Lobbyismus bezeichnet ganz allgemein den Prozess, in dem Interessengruppen in Austausch mit dem Gesetzgeber treten. Lobbyisten sind dabei nicht nur Vertreter von Unternehmen und Wirtschaftsbranchen, sondern auch zivilgesellschaftliche Vereinigungen wie NGOs und Verbraucherschützer. Daran ist grundsätzlich nichts auszusetzen - im Gegenteil, dieser Prozess ist wichtig, damit die repräsentative Demokratie funktionieren kann. Erstens dient der demokratische Prozess dem gesellschaftlichen Interessenausgleich. Dafür ist es wichtig, dass Abgeordnete alle Interessen hören und verstehen. Zweitens können Gesetze nur dann gut und sachgerecht sein, wenn die Abgeordneten auf das Fachwissen aus der Praxis zugreifen können und zum Beispiel auch über mögliche ungewollte Nebeneffekte informiert werden. Es gilt: gut gemeint ist nicht immer gut gemacht. Je tiefer der Einblick in die Praxis der Betroffenen, desto besser können Regeln gemacht werden. Wichtig ist dabei aber, dass Lobbyismus in transparenter Art und Weise und ausgewogen stattfindet. Deshalb lebe ich beispielsweise großen Wert darauf, dass meine Gesprächspartner im Europäischen Transparenzregister eingetragen sind und dass ich mich mit möglichst allen Seiten treffe.

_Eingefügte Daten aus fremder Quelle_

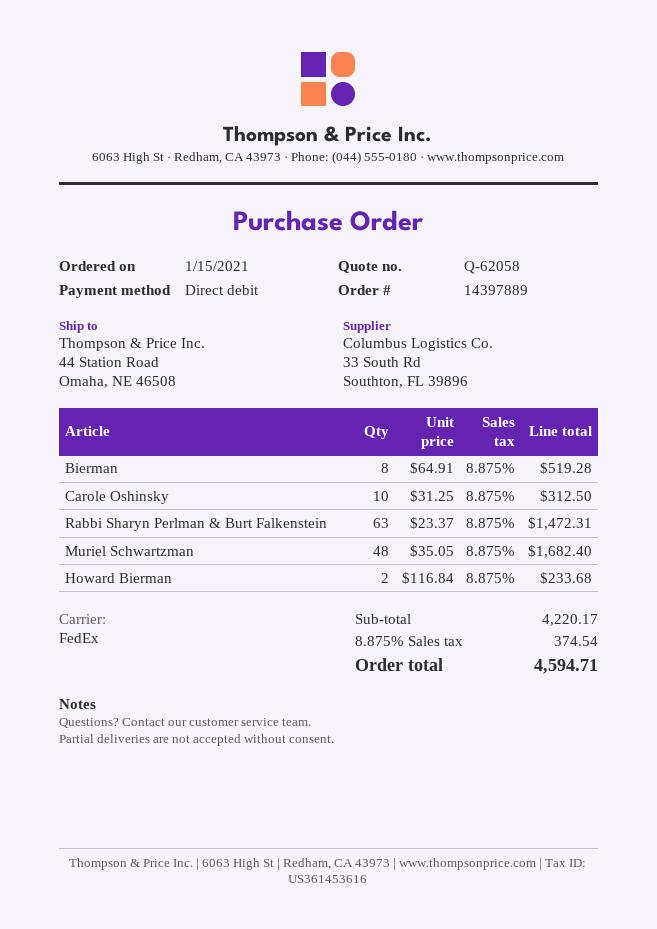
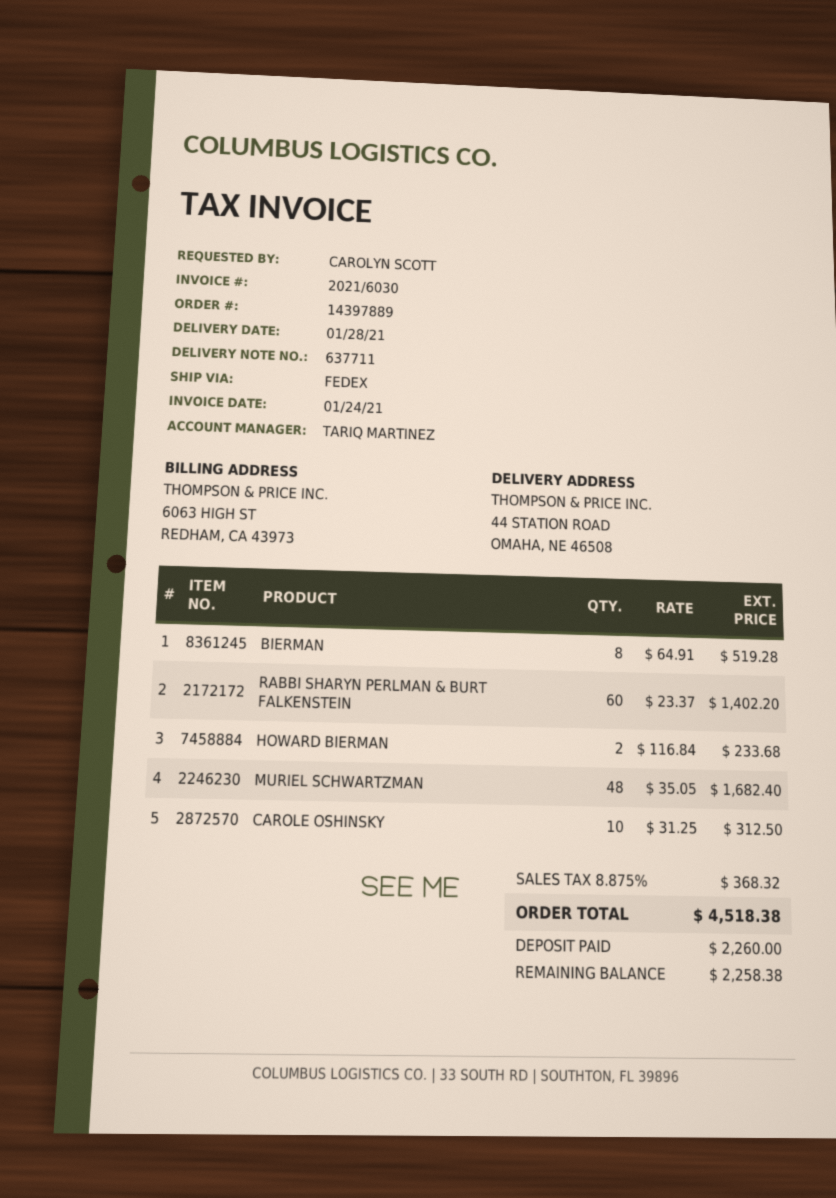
Rabbi Sharyn Perlman & Burt Falkenstein: 63 x 23.37 = 1472.31 -> 60 x 23.37 = 1402.20
tax: 8.875% = 374.54 -> 8.875% = 368.32
total: 4594.71 -> 4518.38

Das Europaparlament und der Europarat sind die beiden gesetzgebenden Gremien der EU. Gemeinsam können sie über die Vorschläge der Europäischen Kommission entscheiden – diese annehmen oder abändern.

Zudem sind sie die Überwachungsorgane, was die Arbeit der Kommission und weiterer EU-Einrichtungen betrifft. Das Europäische Parlament und der Rat der EU entscheiden auch über den EU-Haushalt. Das Abstimmungsverfahren zwischen Parlament, Rat und Kommission nennt man Trilog.